Exercise goal: Using the data below, return word for word every line from the one holding "- (In my case: # start-consumer.sh" down to the one holding "- $ docker run -it consumer:1 /bin/bash (will". Leave pictures out.

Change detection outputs
☆ ☆ ☆
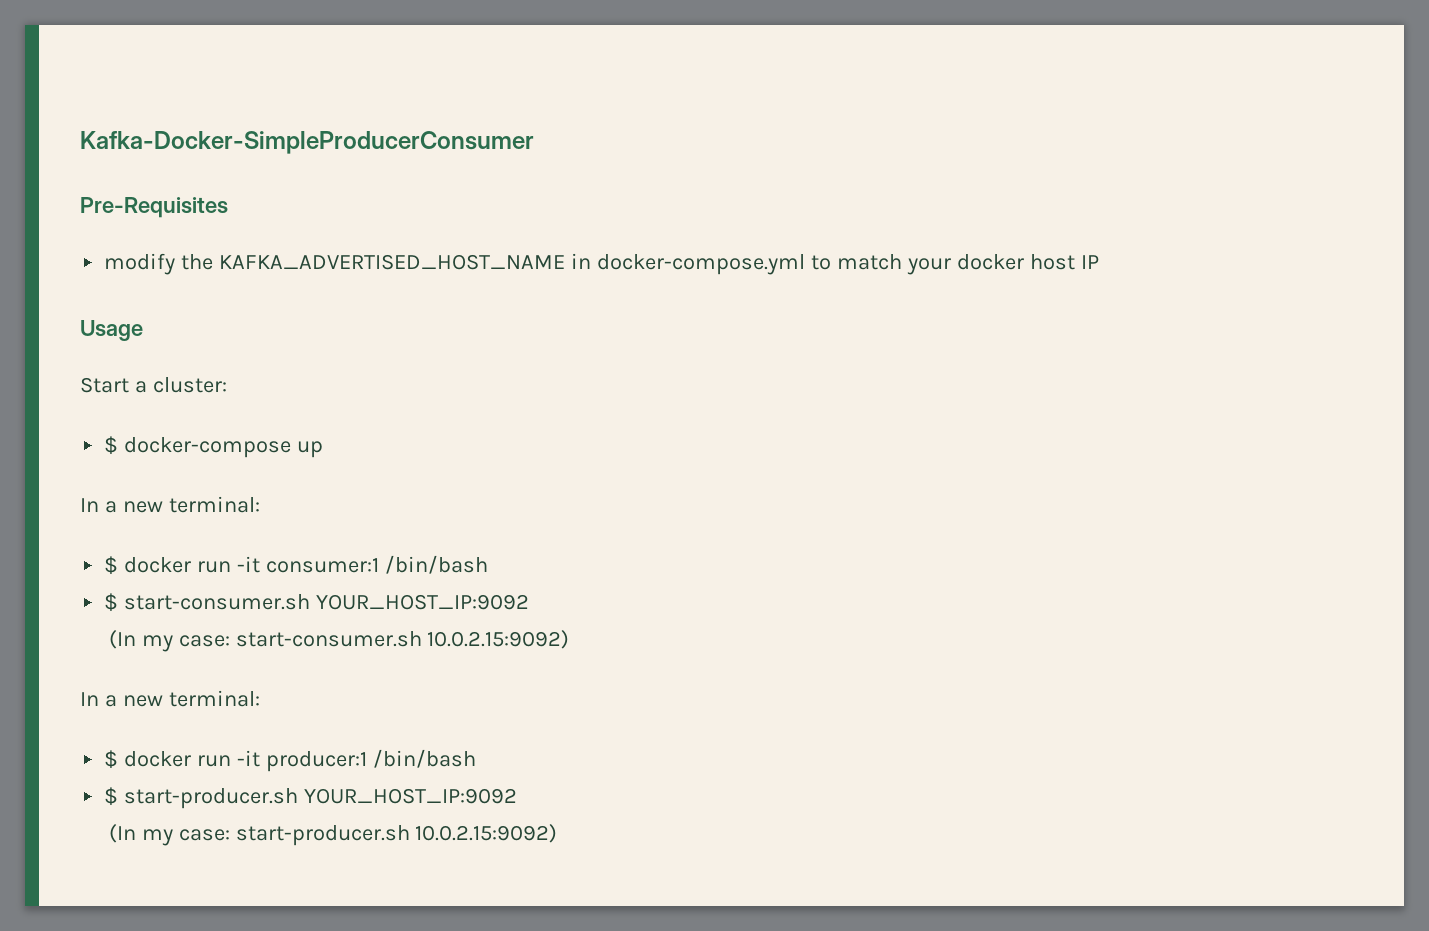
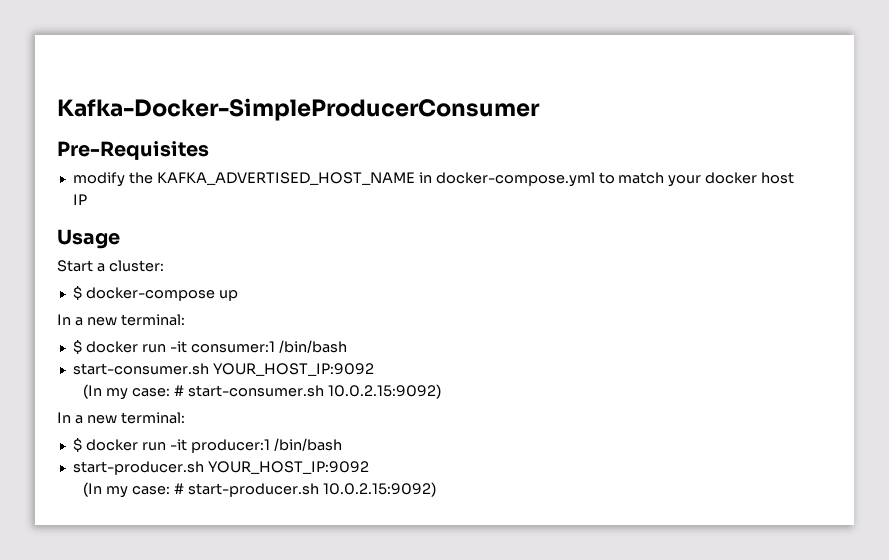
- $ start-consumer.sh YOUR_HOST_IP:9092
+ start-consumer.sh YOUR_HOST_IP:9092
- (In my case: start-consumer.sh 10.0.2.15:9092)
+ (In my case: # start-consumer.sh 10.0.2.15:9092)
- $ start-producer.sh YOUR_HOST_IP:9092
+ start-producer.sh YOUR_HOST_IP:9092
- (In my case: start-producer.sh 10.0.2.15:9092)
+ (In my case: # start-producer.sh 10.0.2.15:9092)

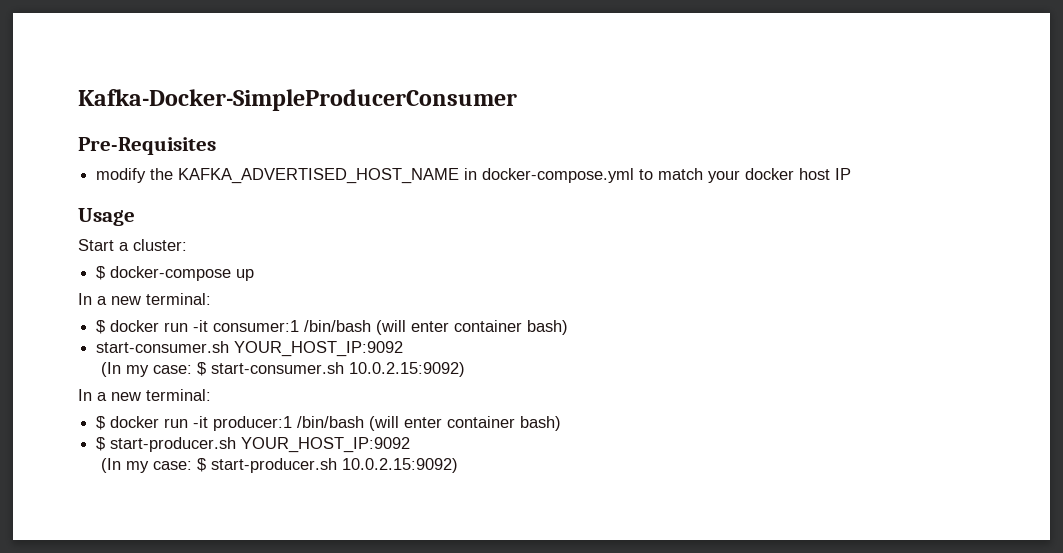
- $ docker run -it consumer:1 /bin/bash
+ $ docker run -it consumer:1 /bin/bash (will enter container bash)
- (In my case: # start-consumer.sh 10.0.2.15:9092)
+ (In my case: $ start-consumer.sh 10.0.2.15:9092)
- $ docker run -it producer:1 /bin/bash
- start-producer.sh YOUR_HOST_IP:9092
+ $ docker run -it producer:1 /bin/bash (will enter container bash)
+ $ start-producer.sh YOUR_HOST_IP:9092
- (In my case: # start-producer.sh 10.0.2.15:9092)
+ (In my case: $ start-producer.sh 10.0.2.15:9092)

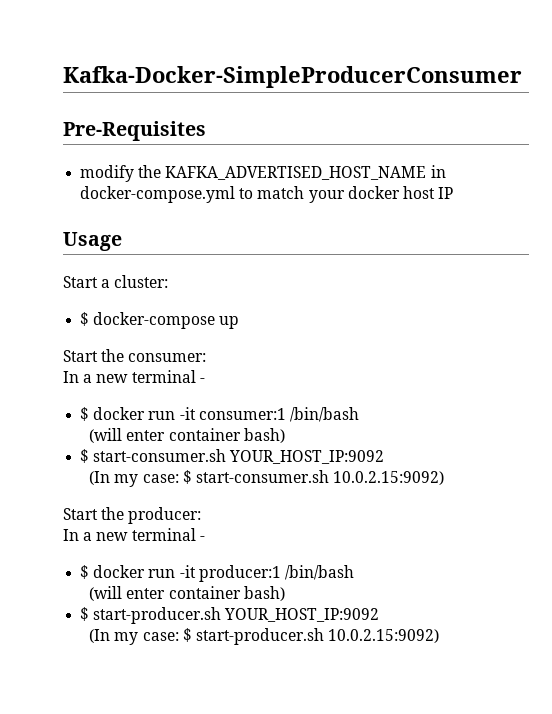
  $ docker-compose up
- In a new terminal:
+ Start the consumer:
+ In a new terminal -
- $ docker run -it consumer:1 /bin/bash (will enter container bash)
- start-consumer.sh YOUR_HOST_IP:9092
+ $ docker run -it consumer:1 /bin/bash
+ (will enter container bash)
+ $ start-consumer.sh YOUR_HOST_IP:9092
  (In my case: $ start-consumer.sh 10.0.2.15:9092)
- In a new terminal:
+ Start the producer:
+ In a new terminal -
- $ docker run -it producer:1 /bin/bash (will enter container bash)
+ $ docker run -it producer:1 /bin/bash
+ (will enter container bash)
☆ ☆ ☆
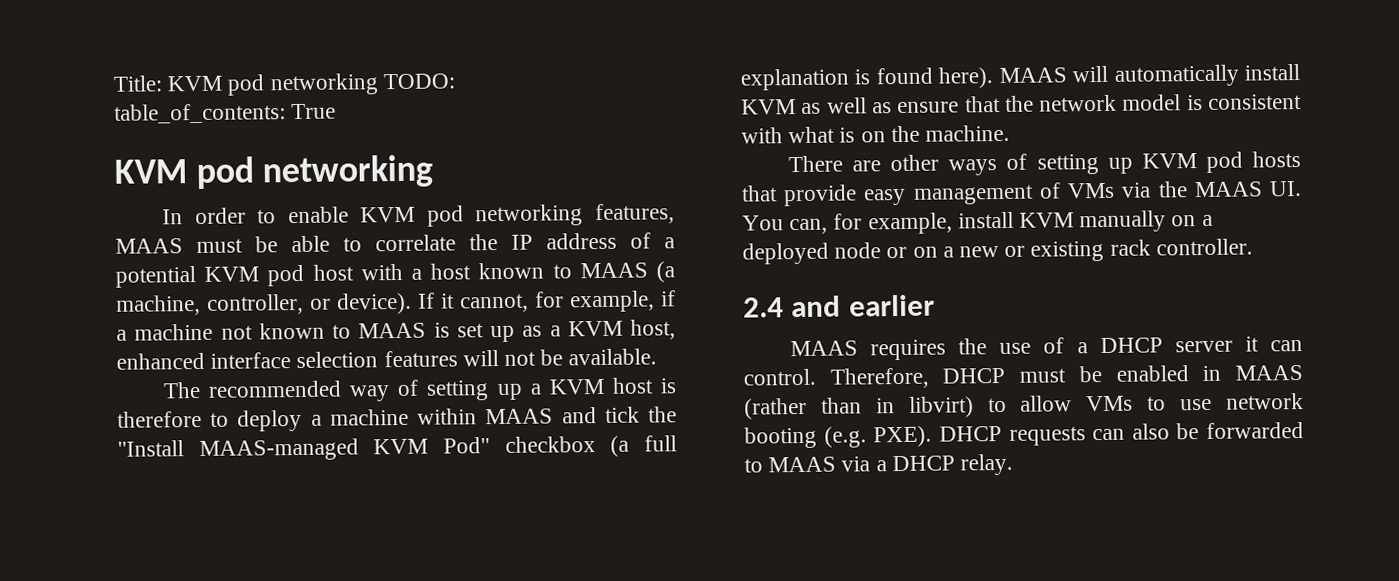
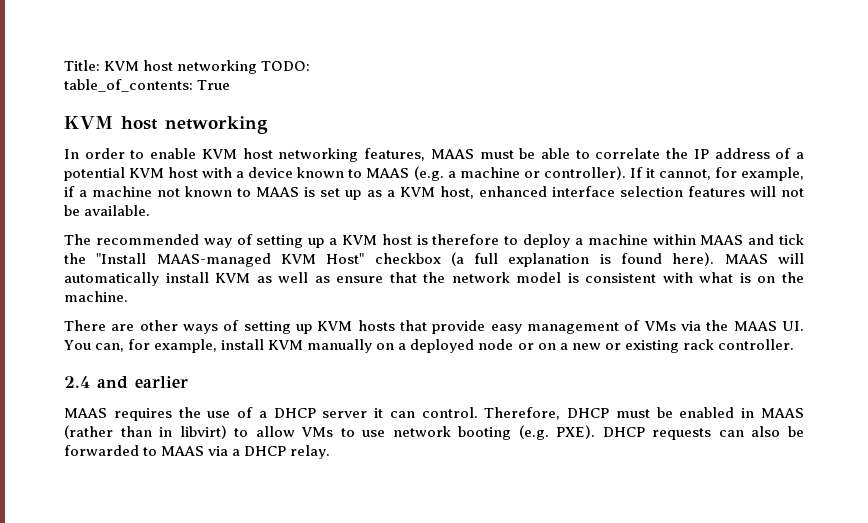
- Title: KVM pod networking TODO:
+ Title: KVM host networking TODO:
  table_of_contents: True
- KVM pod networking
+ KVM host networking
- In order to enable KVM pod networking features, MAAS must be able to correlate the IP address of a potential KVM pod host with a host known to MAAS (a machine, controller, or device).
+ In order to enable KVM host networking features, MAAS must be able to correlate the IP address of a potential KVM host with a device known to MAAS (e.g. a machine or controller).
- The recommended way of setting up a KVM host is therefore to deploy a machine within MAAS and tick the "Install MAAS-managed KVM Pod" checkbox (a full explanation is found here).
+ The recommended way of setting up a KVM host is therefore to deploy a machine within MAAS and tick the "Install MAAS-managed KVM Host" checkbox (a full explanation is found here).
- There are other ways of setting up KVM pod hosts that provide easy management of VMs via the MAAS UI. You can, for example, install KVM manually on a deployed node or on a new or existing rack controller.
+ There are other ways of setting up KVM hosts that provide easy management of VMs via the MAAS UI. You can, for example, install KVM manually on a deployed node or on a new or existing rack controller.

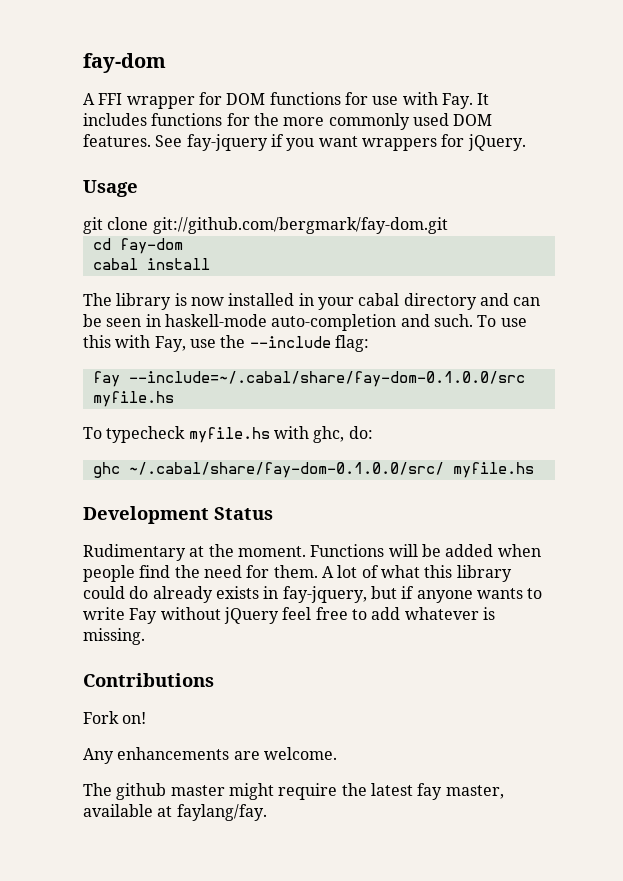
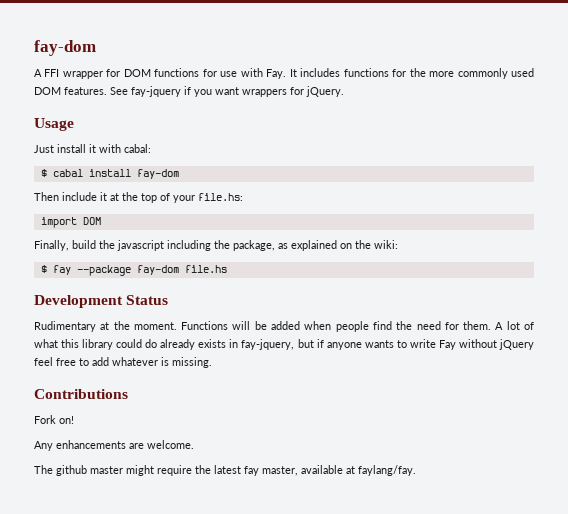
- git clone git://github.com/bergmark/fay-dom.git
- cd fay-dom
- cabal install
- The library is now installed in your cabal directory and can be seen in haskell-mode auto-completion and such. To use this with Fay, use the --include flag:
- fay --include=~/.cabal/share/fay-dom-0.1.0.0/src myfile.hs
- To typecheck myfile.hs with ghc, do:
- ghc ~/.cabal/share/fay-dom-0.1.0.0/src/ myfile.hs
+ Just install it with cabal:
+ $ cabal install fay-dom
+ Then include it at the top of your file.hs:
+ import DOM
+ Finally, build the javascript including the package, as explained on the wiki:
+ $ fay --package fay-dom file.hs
☆ ☆ ☆
Result for this task:
- (In my case: # start-consumer.sh 10.0.2.15:9092)
+ (In my case: $ start-consumer.sh 10.0.2.15:9092)
- $ docker run -it producer:1 /bin/bash
- start-producer.sh YOUR_HOST_IP:9092
+ $ docker run -it producer:1 /bin/bash (will enter container bash)
+ $ start-producer.sh YOUR_HOST_IP:9092
- (In my case: # start-producer.sh 10.0.2.15:9092)
+ (In my case: $ start-producer.sh 10.0.2.15:9092)

  $ docker-compose up
- In a new terminal:
+ Start the consumer:
+ In a new terminal -
- $ docker run -it consumer:1 /bin/bash (will enter container bash)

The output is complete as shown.